The future of the SAP EDW: Interview with Juergen ...

Former Member · ‎07-14-2015

This blog has previously been published on my company's website, and posted here to reach the SCN audience as well.

At the High Tech Campus Eindhoven, the Netherlands. Juergen Haupt, Product Manager SAP EDW (BW/HANA) gave a presentation for the Dutch User Group (VNSG). In the morning before the meeting, I was fortunate enough to get the chance to sit down with Mr. Haupt for an interview.

About SAP BW on HANA, LSA++, Native development, S/4HANA Analytics and everything in between.

Left: Juergen Haupt, SAP. Right: Sjoerd van Middelkoop, SOA People | Intenzz

Mr. Haupt, welcome to Eindhoven! Please introduce yourself to our readers.

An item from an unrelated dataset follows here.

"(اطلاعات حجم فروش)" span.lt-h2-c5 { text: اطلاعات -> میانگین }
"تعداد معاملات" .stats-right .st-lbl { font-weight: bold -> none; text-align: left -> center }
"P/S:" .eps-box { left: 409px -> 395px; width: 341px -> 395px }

Well, thank you, Sjoerd! Ok, my name is juergen.haupt and I am now with SAP for 18 years, working in the area of Data Warehousing. Before joining SAP, I worked at Software AG, where I had the first contact with Data Warehousing. Starting to work with the early releases of SAP BW it quickly became clear to me that BW was a fully new BI approach bringing business requirements into focus. Nevertheless the first versions were primarily focused on OLAP, not on data warehousing like for example defined by Bill Inmon. Knowing about the impacts of ‘stove pipes’ and encouraged by customers. I began pushing the idea of Inmon’s ‘single version of the truth’ and the ‘conformed dimensions’ of Kimball towards an architecture driven BW approach. Around 2005 more and more customers positioned BW as their Enterprise Data Warehouse and asked for more guidance on how to set up a BW EDW. As a consequence we defined the Layered Scalable Architecture (LSA) that has become the standard setting up a BW EDW on AnyDB today.

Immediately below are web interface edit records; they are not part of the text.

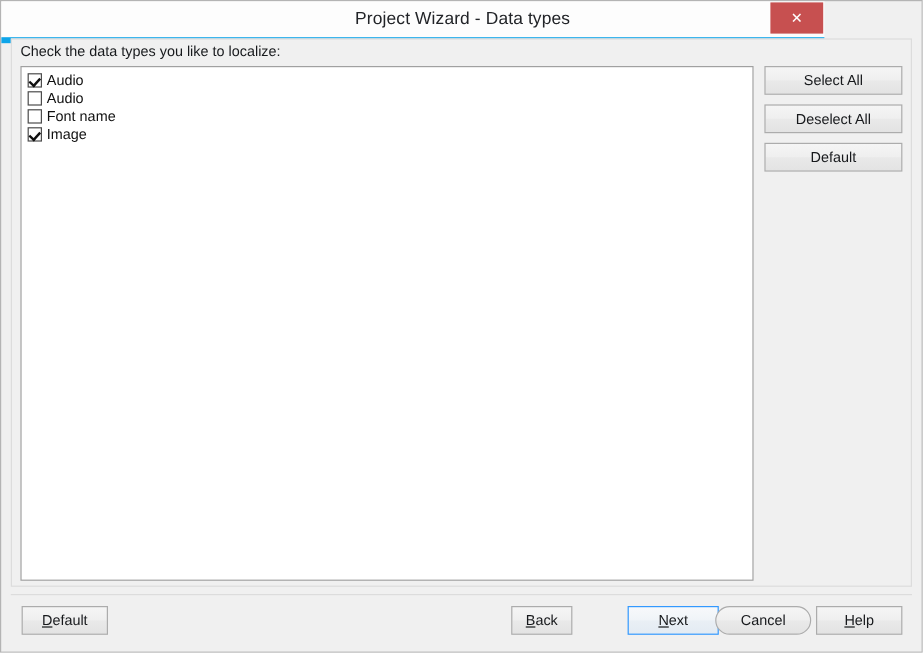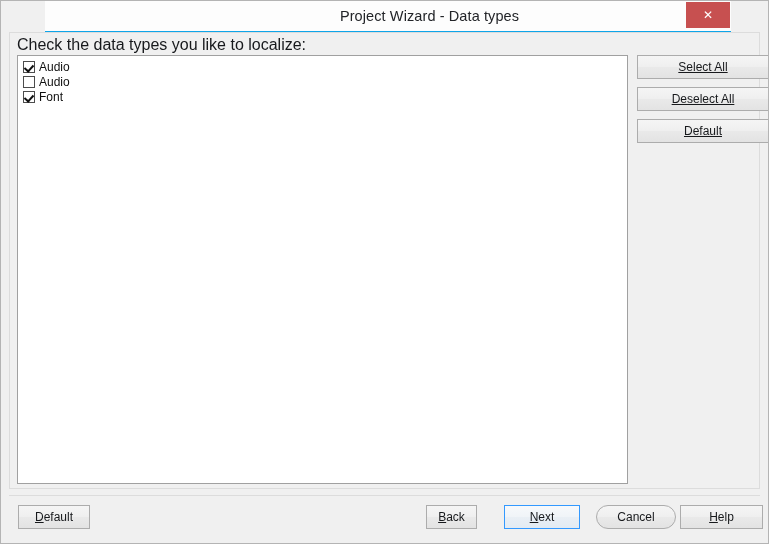"Project Wizard - Data types" #titlebar { margin-left: 44px -> none }
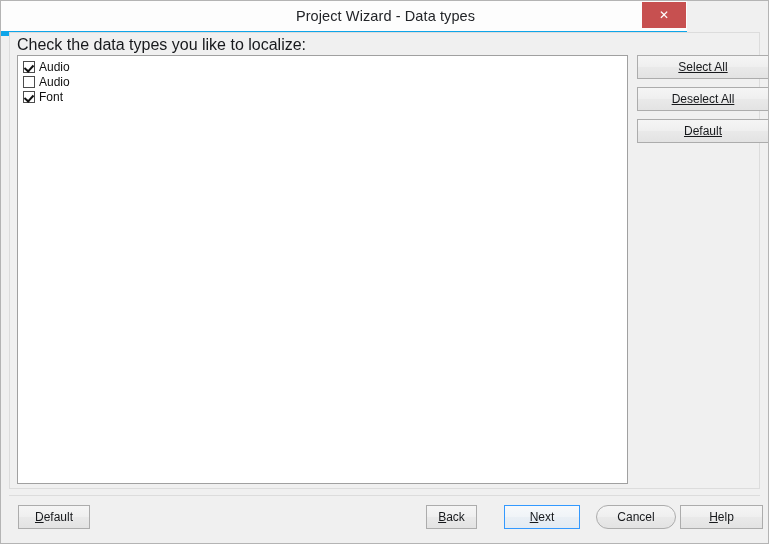"Check the data types you" #instruction-label { font-size: 16px -> 12px }
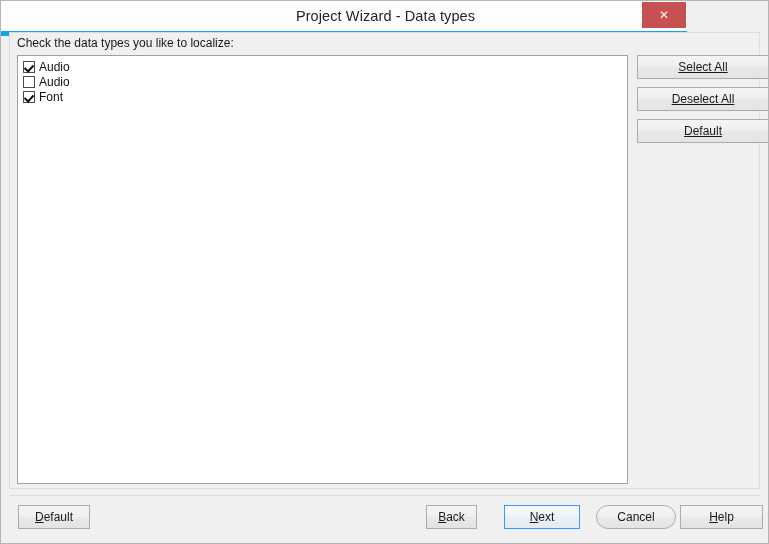"Select All" .side-btn { text-decoration: underline -> none; width: 132px -> 115px }
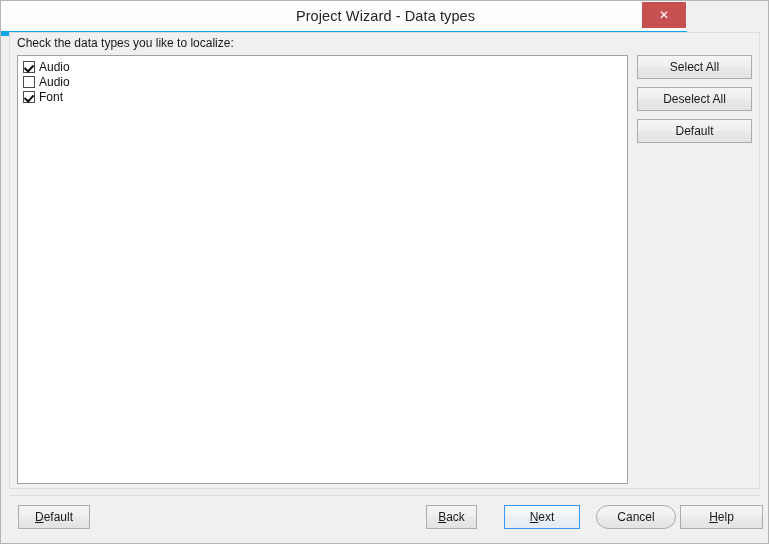"Font name" div.check-row { html: none -> <div> <span></span> <span>Font name</span> </div> }
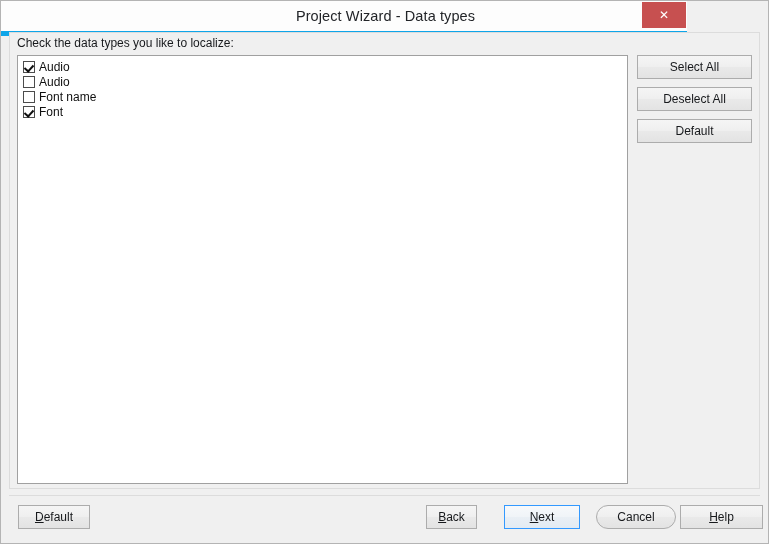"Font" span.check-label { text: Font -> Image }
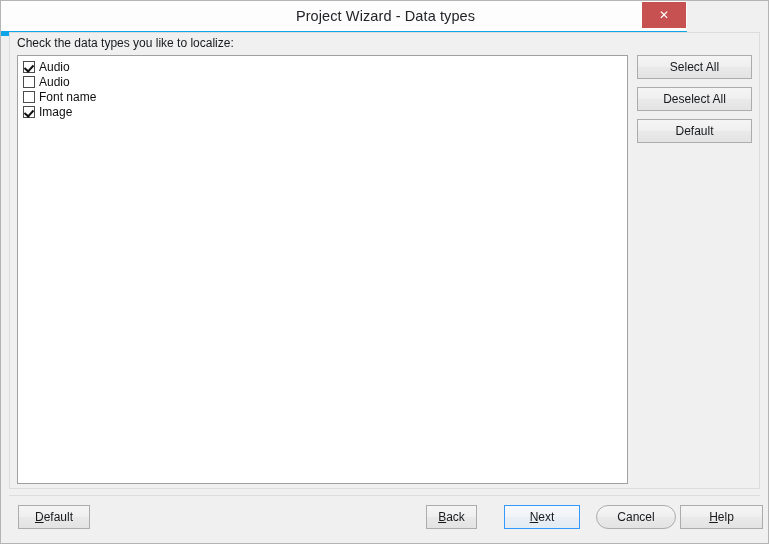"Next" .btn.focused { margin-left: none -> 19px }
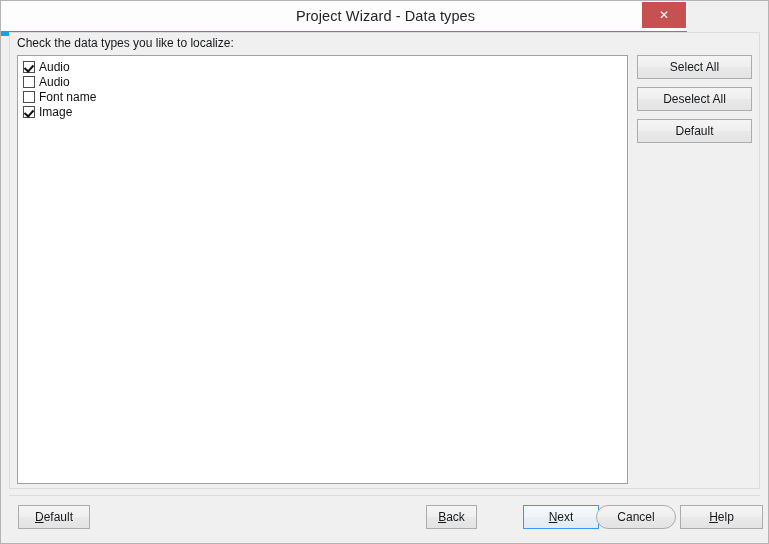"Help" #btn-help { width: 83px -> 72px }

But there is never a standstill. So in the moment where we had reached a solid, generally accepted state of LSA on RDBMS - SAP HANA and little later BW on HANA entered the scene…. And this is the reason LSA++ for BW on HANA is the successor of the LSA for BW on anyDB.

Q: So, if we compare the ‘traditional’ BW to BW on HANA – what are the major differences?

Well first of all customers that moved to BW on HANA report tremendous performance gains with respect to data loads and querying. Then they notice the simplification through less InfoCubes. Further simplification we see in BW on HANA 740 SP8 thru the new Advanced DSO that replaces traditional DSOs and InfoCubes. In addition to simplification comes the flexibility thru new CompositeProvider that allows combining any BW InfoProviders (DSOs, the new Advanced DSOs or InfoCubes) and create new virtual solutions. Even combinations with HANA native models outside of BW are possible.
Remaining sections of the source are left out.